◆ YOUR ASSIGNMENT
Scan the lines below for the string "Classifying". Reply with how many match, and no other words.

Structured diff data:
::::::

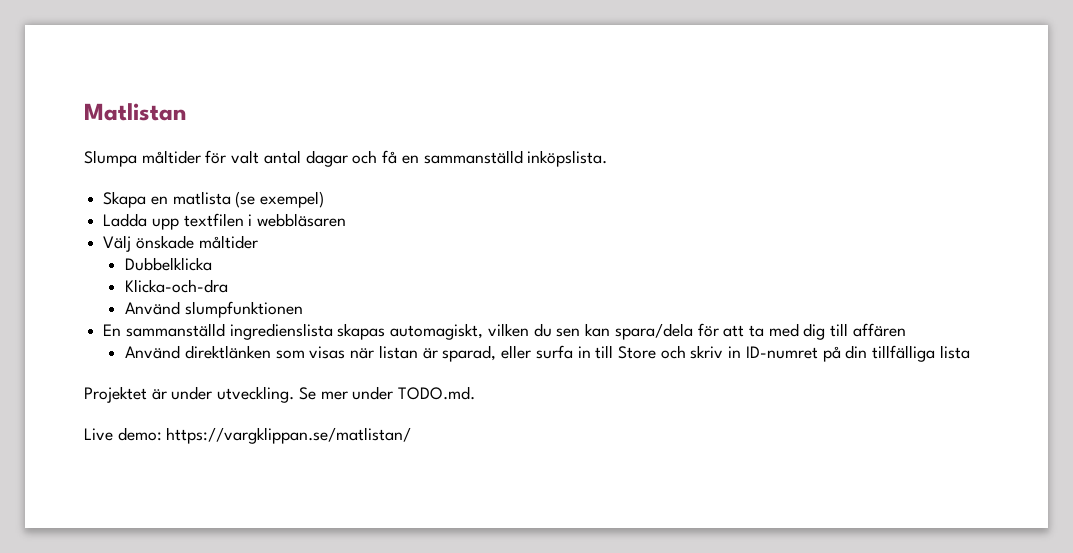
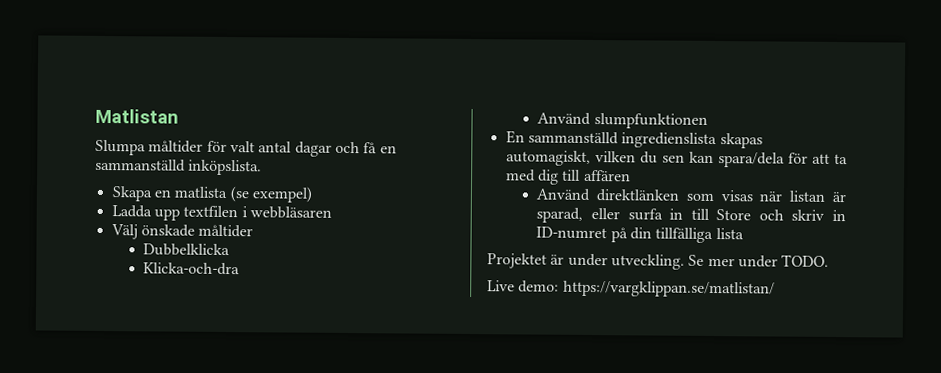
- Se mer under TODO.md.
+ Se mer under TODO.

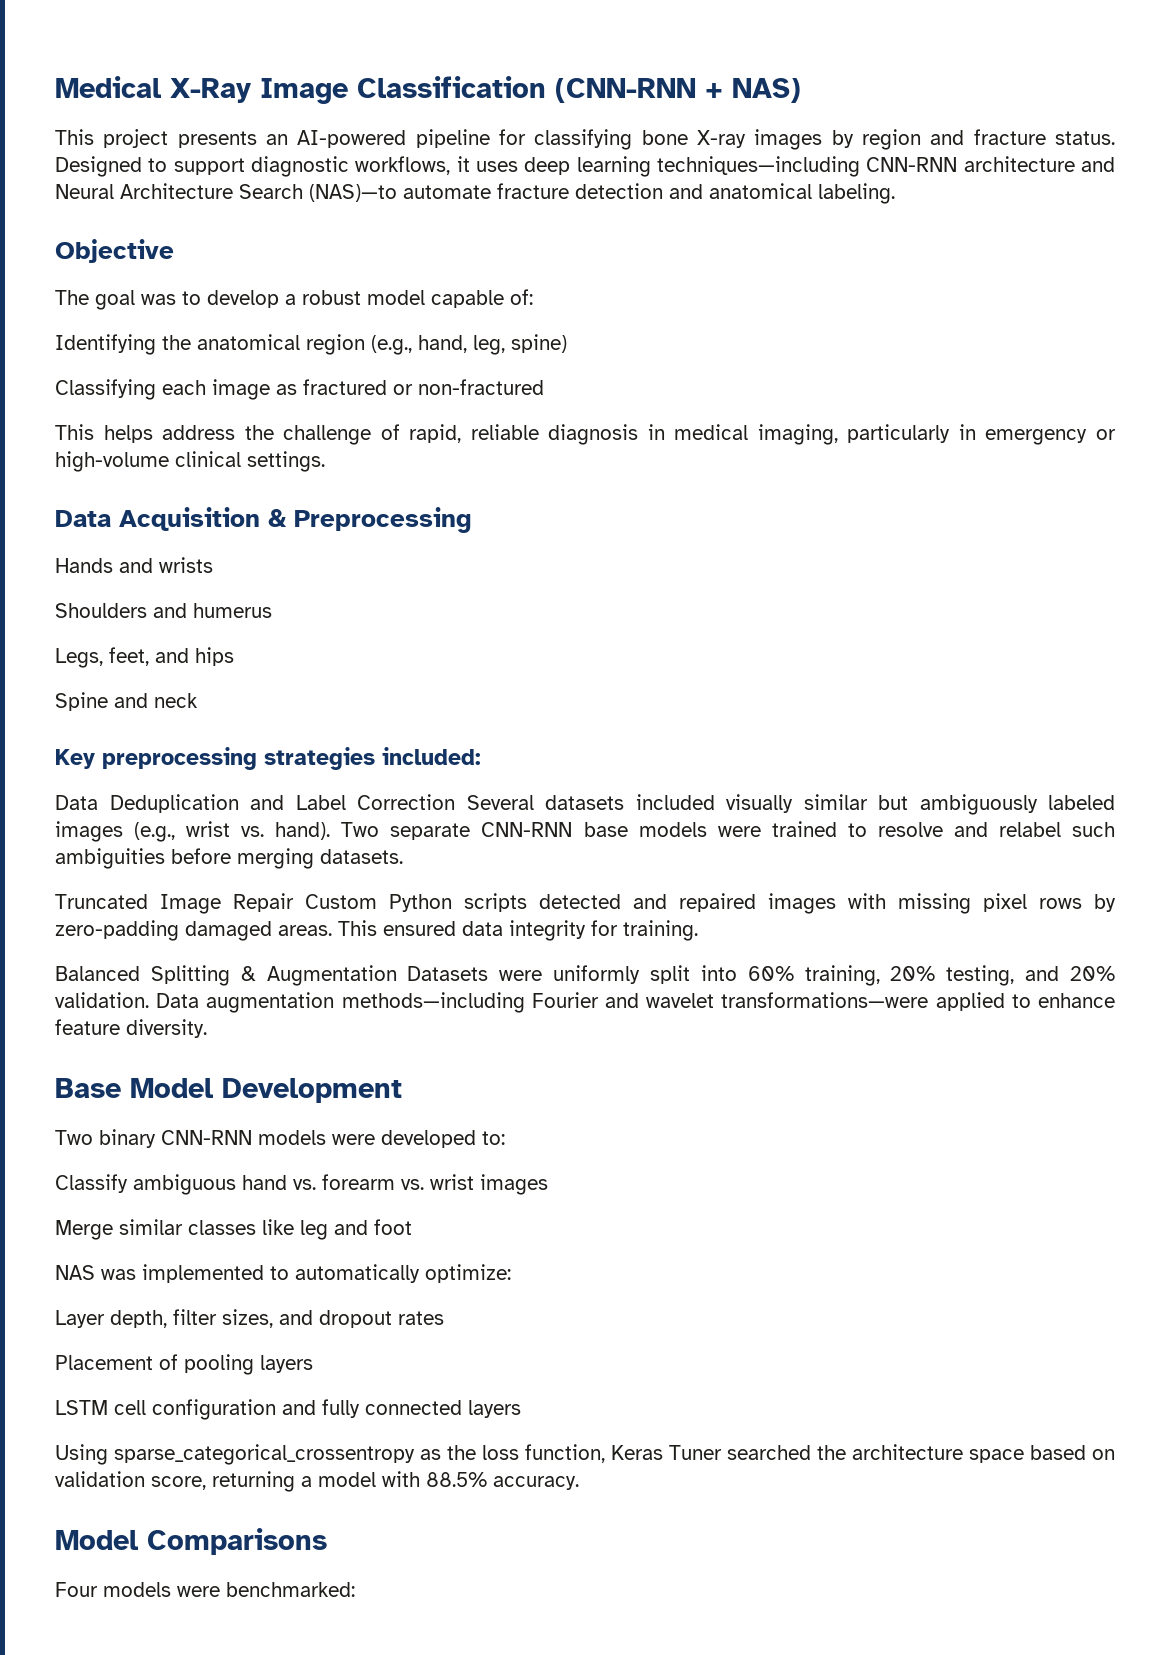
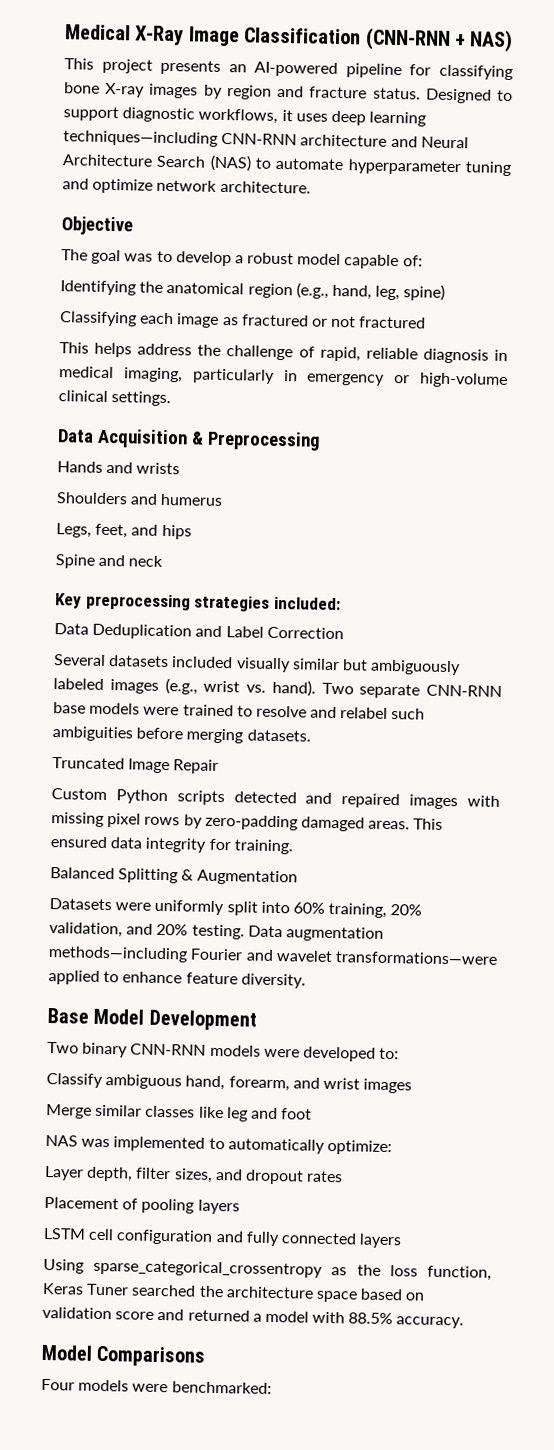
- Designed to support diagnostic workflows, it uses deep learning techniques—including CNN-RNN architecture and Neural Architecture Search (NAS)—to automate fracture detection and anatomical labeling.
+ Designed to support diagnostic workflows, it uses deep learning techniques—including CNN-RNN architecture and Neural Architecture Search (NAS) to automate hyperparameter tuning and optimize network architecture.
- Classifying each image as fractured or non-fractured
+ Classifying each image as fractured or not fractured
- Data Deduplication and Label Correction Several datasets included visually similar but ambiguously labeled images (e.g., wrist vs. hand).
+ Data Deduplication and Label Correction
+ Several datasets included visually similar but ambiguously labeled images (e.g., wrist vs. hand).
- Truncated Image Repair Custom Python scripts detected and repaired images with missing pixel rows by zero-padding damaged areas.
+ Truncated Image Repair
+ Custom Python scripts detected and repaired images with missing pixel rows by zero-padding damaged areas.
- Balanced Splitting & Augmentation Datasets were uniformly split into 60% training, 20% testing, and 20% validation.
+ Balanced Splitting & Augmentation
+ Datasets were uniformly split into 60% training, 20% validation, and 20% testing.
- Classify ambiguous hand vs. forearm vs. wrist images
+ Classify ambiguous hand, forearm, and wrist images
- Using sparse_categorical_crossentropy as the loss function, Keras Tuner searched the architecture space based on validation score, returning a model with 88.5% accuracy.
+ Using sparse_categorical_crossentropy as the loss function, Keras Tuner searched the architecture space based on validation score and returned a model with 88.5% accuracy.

::::::

◆ ANSWER FOR THE TASK
2